Once onion is soft, add garlic and sauté for a minute, then add rice and beans and stir until they are coated in oil.
Add the tahini-lemon mixture, salt, pepper, bay leaf and about 1 1/2 cup of the water leftover from the chickpeas (if cooked from dry, otherwise just regular water) and simmer for about 15-20 minutes, until rice is done, and water has been absorbed. You may add more hot water if needed.
Serve with extra lemon and chopped parsley.
Oh and what about the drink?
Hmm. Not doing so well on that front. Cretan white wine is good, especially 2018. Some retsina is kind of drinkable and I have become fond of a very cold Mythos beer now and again or maybe a little more often. So reading between the lines, you will be wondering why it figures in my yogic diet at all. Not at all satvic. I wonder that myself.
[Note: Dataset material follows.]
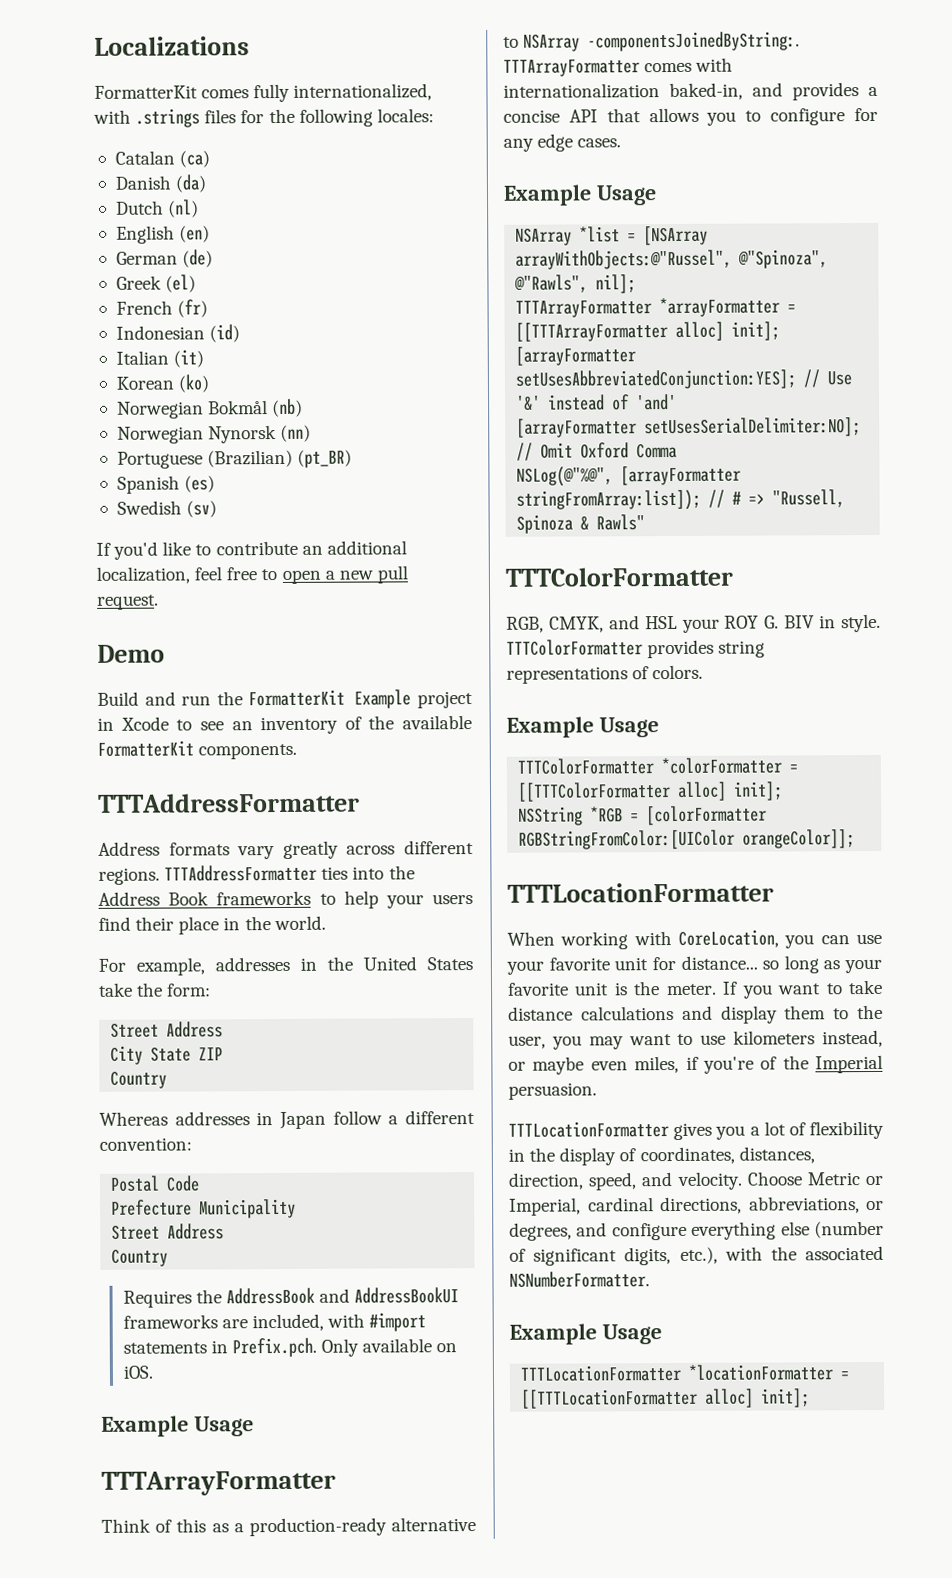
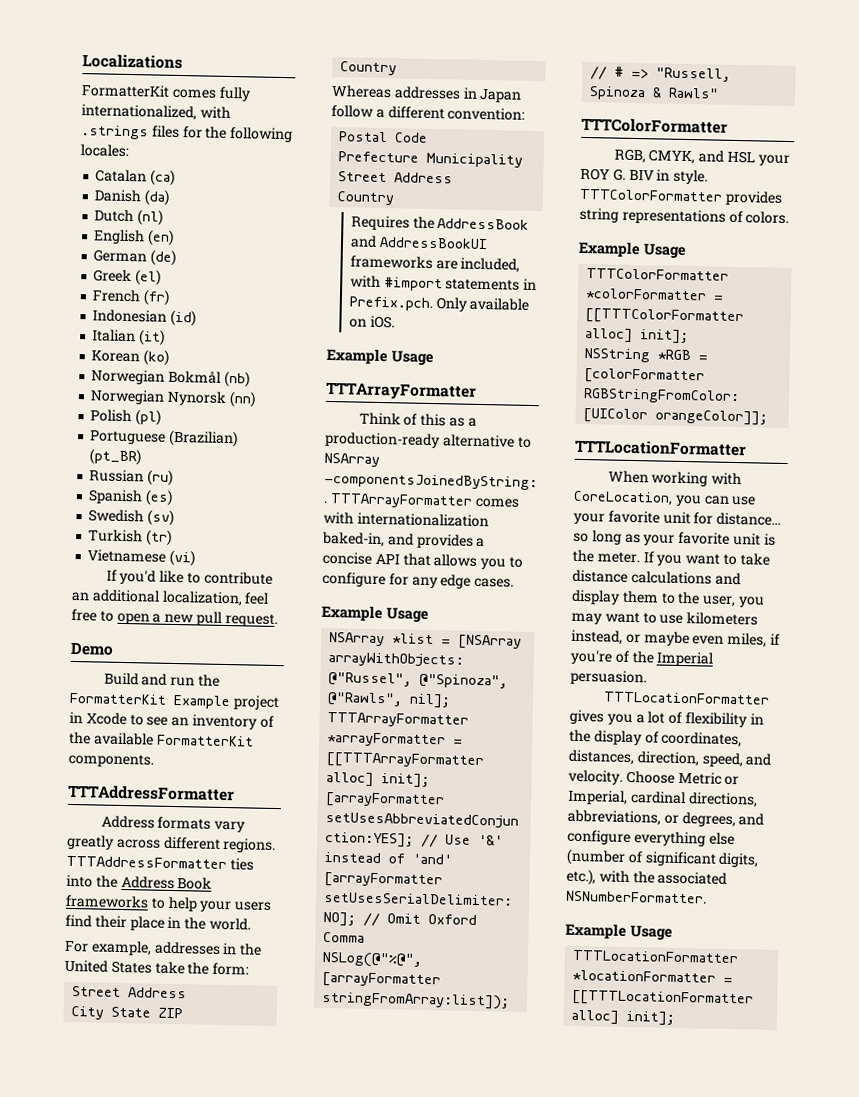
(312, 433) none -> [90,409,162,426] // Polish (pl)
(353, 458) none -> [89,469,174,486] // Russian (ru)
(218, 509) none -> [88,529,173,546] [87,549,196,567] // Turkish (tr) // Vietnamese (vi)

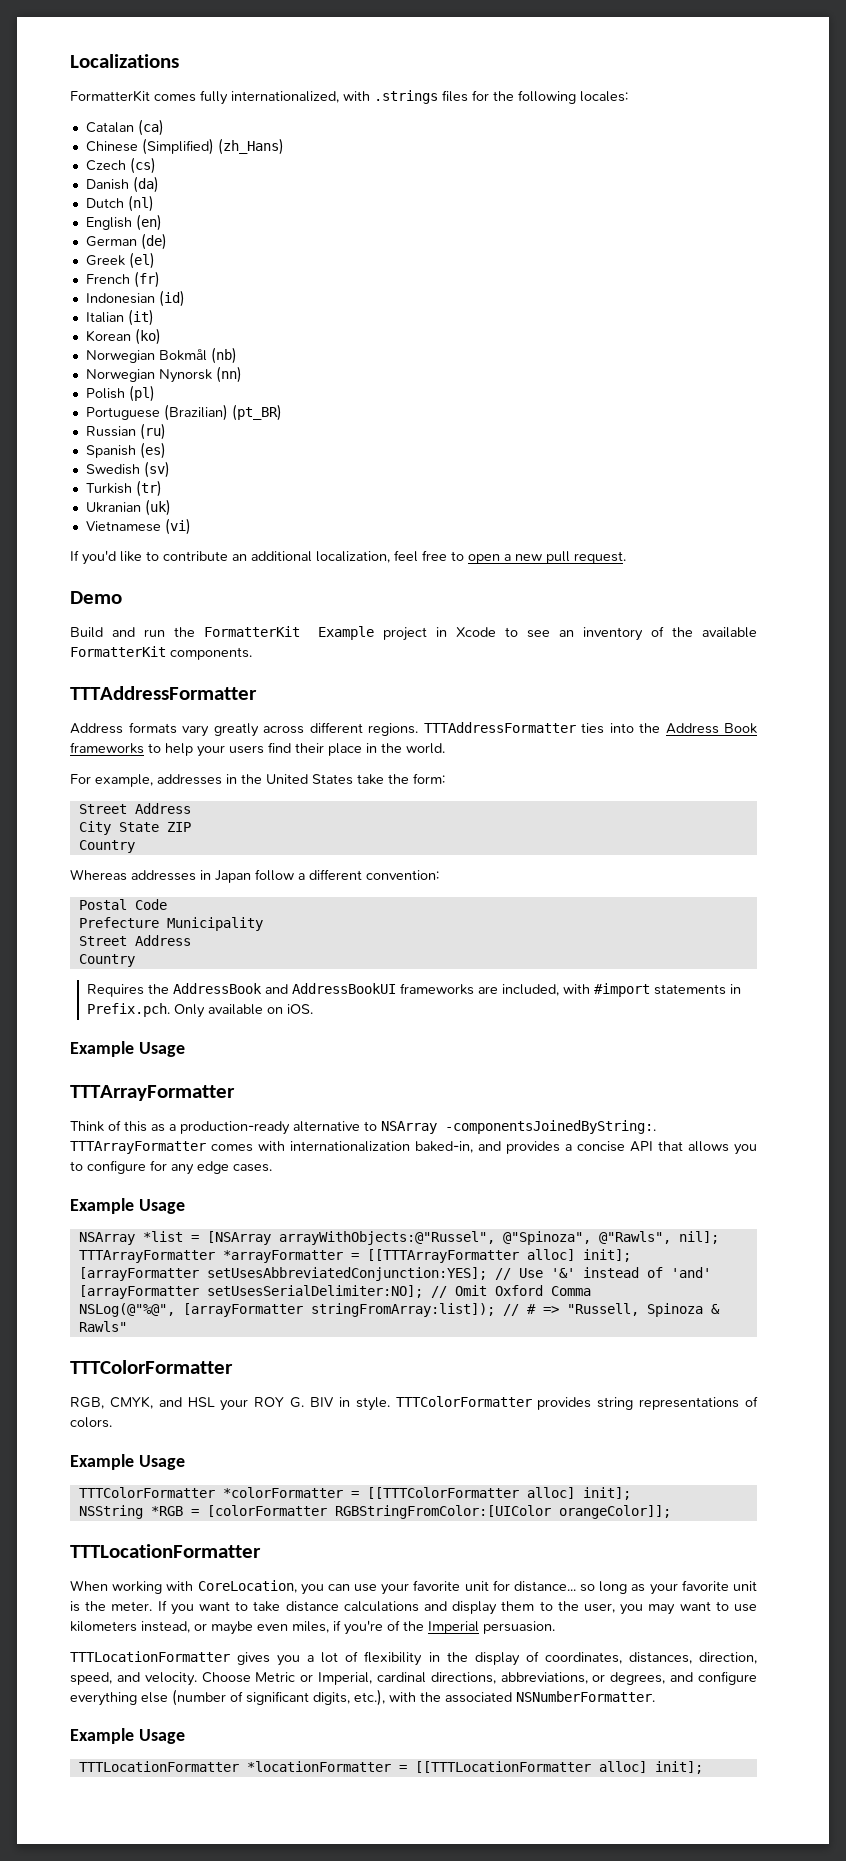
(176, 177) none -> [85,138,284,155] [85,157,156,174] // Chinese (Simplified) (zh_Hans) // Czech (cs)
(173, 537) none -> [85,499,171,516] // Ukranian (uk)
I have had a couple of ‘white weeks’ but I fear that the evening alcohol is becoming too regular. I plan to stop. It’s a risk factor.
I am sure I could find much more to write on the delights of Mousaka (I have developed a faster method of cooking it), Boureki, several kinds of pies, giant baked beans…..
Reading: Normal People by Sally Rooney
(Thanks to Sally Randle for suggesting library app Libby and cheating Apple and Amazon out of their loot).